Imagine shopping in a grocery store of the future. Upon entering, scan yourself in with you palm. Moving about the store, you place your items in a smart cart that tabulates your bill, and you can leave the store without spending a single second in a check-out line.
Sound like a utopian pipe dream? To most shoppers, it still does, even though Amazon, Walmart and other retail giants have begun making big investments in the technology needed to power such smart stores. What will it take to make them a reality?
Retailers need smarter AI, and the artificial intelligence technology required to tackle these challenges must be more accessible to retailers large and small. Otherwise, cashierless stores could never truly go mainstream.
Here’s where smart retail stands in 2021 and how retailers can take smart stores to the next level.
Current Use Cases
Amazon Go currently reigns as the king of smart retail with its “just walk out” technology that relies upon in-store cameras to track shoppers’ items and bill their Amazon accounts accordingly. But with fewer than 30 active Amazon Go stores in the U.S., the experience they offer remains a rare one, and given the expensive investments required to operate such stores, scalability remains a big question.

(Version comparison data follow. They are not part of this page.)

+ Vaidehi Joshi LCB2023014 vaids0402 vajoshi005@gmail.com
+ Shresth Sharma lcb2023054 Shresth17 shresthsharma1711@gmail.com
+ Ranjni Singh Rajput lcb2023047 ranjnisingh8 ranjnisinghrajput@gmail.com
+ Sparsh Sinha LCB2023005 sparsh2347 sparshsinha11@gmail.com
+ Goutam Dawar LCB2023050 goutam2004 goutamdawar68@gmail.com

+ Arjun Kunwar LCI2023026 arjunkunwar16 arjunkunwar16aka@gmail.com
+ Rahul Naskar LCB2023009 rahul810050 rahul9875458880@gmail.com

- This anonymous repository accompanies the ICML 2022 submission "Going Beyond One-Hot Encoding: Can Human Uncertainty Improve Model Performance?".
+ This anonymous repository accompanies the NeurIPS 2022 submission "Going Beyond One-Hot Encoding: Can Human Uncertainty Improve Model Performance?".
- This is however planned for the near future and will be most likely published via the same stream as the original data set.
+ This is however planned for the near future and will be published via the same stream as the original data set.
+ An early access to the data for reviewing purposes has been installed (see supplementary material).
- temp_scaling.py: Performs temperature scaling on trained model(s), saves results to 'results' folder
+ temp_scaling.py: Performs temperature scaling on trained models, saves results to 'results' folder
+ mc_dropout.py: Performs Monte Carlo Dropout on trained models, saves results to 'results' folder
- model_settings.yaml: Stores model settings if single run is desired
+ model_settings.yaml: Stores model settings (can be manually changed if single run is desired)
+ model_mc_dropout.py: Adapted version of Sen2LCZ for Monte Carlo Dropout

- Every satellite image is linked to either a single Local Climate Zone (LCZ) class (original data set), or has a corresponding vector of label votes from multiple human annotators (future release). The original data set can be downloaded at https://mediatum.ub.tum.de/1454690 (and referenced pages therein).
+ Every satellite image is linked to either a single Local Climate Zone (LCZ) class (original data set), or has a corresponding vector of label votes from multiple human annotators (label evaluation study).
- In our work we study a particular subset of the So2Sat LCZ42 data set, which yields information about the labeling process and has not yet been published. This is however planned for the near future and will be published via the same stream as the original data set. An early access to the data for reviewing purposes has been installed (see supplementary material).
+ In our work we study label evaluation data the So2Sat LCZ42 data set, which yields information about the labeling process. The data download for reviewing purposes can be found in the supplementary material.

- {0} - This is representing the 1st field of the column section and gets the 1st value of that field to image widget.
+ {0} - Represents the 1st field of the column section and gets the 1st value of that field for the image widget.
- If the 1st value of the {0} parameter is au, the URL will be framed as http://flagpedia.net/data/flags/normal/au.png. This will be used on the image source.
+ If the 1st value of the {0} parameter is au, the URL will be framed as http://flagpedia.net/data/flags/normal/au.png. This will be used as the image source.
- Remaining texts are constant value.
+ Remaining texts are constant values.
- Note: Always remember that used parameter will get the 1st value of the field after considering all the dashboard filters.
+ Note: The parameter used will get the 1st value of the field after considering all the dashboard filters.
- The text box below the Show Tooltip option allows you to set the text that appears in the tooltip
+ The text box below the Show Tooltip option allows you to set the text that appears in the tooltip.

That’s because of the hefty price tag associated. For these smart cameras to work in real time, they require tons of processing power and the algorithms must be super accurate. To save costs, enable scale, and operate efficiently, retailers are often forced to choose between performance — how fast the camera can identify merchandise — and accuracy, which is not an ideal tradeoff when most retailers already operate on very thin margins.
It’s not just smarter cameras retailers must consider here. Some retailers, like Choice Market, a Denver-based chain, enable shoppers to check in and out via a mobile app, and even allow customers to customize their shopping experience according to dietary needs or specific recipes.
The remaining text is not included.